Esa era la voz de su mente… pero su cuerpo pedía todo lo contrario

"Tómala, hazla tuya"… ¡oh kami!.

-Puedes abrazarme…- lo murmura suavemente Kagome, acercándose hacia donde esta Inuyasha, reposando su rostro en el pecho del chico, escuchando los latidos.

¡Contrólate Taisho!... ¡contrólate Taisho!... ¡contrólate Taisho!... recuerda que es tu amiga… tu hermana.

-Anda duerme pequeña…- lo susurra suavemente Inuyasha posando su brazo alrededor de Kagome, para estrecharla entre sus brazos.
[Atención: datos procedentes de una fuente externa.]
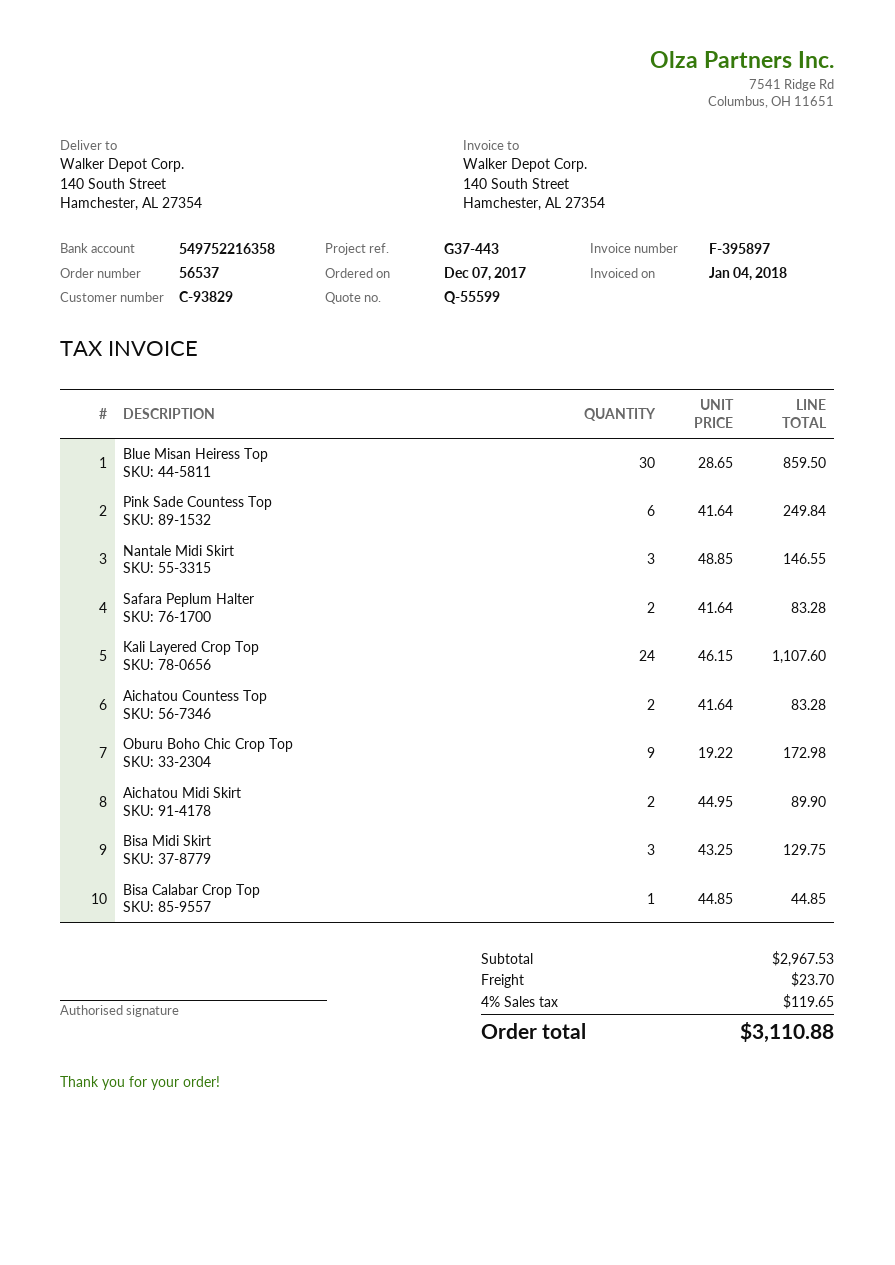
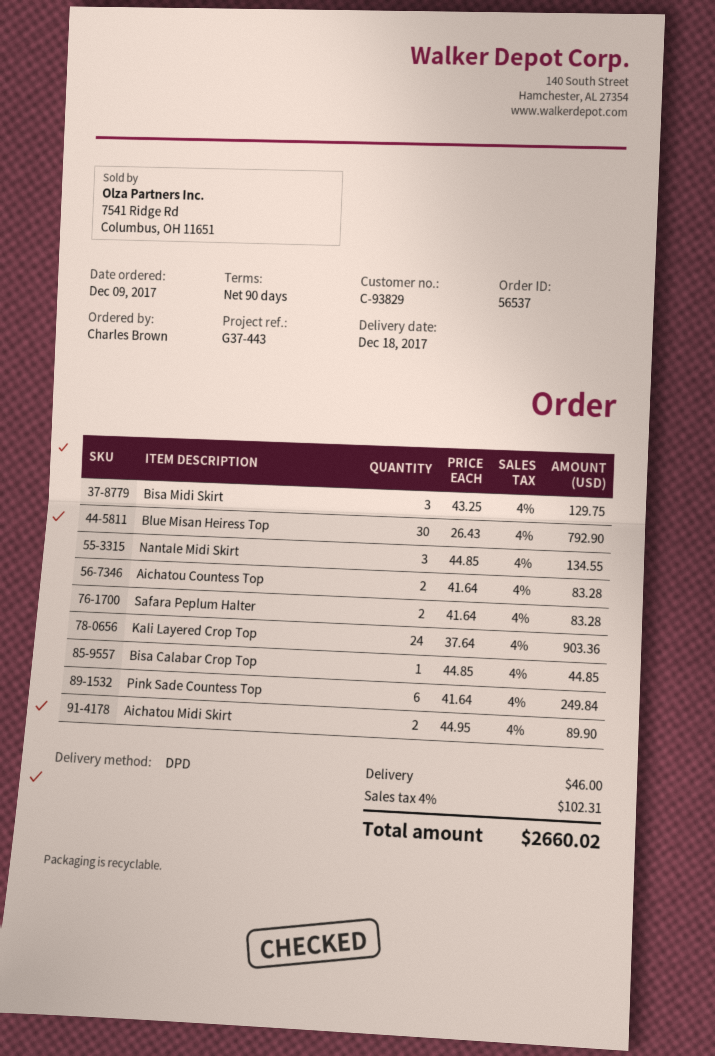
order date: 2017-12-07 -> 2017-12-09
Blue Misan Heiress Top: 30 x 28.65 = 859.50 -> 30 x 26.43 = 792.90
Nantale Midi Skirt: 3 x 48.85 = 146.55 -> 3 x 44.85 = 134.55
Kali Layered Crop Top: 24 x 46.15 = 1107.60 -> 24 x 37.64 = 903.36
Oburu Boho Chic Crop Top: 9 x 19.22 = 172.98 -> none
shipping: 23.70 -> 46.00
tax: 4% = 119.65 -> 4% = 102.31
total: 3110.88 -> 2660.02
-Te quiero…- escucha que Kagome se lo susurra para caer rendida entre sus brazos.

Te quiero…

¿Por qué con ese te quiero se siente tan lleno de gozo?, como si estuviera todo su cuerpo relajado y tenso a la vez.

¿Por qué no te das cuenta que quieres a esa mocosa?.

Entre mas pensaba las cosas, podría darle crédito a las palabras de Kikio… tal vez, por eso protege demasiado a Kagome, por que… en… verdad… ¿la ama?

-.-

-¡Oh! Vamos Inuyasha.- lo menciona Kagome entre sus brazos.

-No mujer, he dicho que no.- lo dice la fuerte voz de Inuyasha.

-Pero…pero…-

-Pero nada pequeña, tu misma me habías dicho mi carrera es importante, no puedo perderme ningún día de los seminarios.- lo ultimo lo dice tratando de imitar la voz de Kagome.

-Malo.- se lo hace saber de forma infantil, al girarse y darle la espalda.

-Oh vamos pequeña, yo solo hago lo que tu deseas.- se lo dice Inuyasha, tratando de arreglar aquello.

-No es cierto… yo quiero quedarme a dormir.- se lo hace saber dándose la vuelta para encarar a su "enemigo"- y tú quieres que me vaya.- se lo reprocha.

-Eso no es cierto, Sué.- lo dice un molesto ojidorado.

Kagome por su parte se siente diminuta a su lado, toda aquella fuerza de reclamo queda por los suelos al escuchar el "Sué", solo cuando Inuyasha se encuentra realmente molesto le dice Sué…

-Me voy a cambiar.- lo dice una voz apagada dejando que sus ojos marrones se opaquen.

-Espera…. Kag…- lo mormura Inuyasha deteniendo a su pequeña con una mano, depositándola de nuevo en la cama.

No escucha ningún reclamo por parte de Kagome, enfoca sus mirada en sus ojos pero están cerrados, y lo único que puede delatarle es que su labio inferior esta temblando, sintiéndose culpable por hacer llorar a aquella mujer.

-Perdóname… perdóname…- lo susurra suavemente Inuyasha, atrapando a la chica entre sus brazos, dejando que Kagome esconda su rostro en su pecho.

Escucha un pequeño sollozo.

-Quédate conmigo pequeña, no te obligare a ir…- se lo dice de forma tierna, dejando que sus piernas se enrollen con las de Kagome, haciéndolo sentir con tanta naturalidad.

-Gracias… te quiero…- lo susurra Kagome cerrando sus ojos para entregarse a aquella embriaguez, algún día sería capaz de decirle a su mejor amigo que aparte de quererlo, también lo ama.

-Yo también… yo también…- lo murmura suavemente besando la cabeza de Kagome y a su vez se pregunta ¿sería capaz de dejar que algún día Kagome salga de su vida?.

Continuaraaaaa….

¡Konichiwa!... bueno chicas aquí les traigo una historia corta que solo consta de tres capítulos y un epilogo, se que es corta, pero créanme tendré mas ideas, necesito sacar en este tiempo las historias que tengo pendientes desde hace un año, para venir con las nuevas ideas.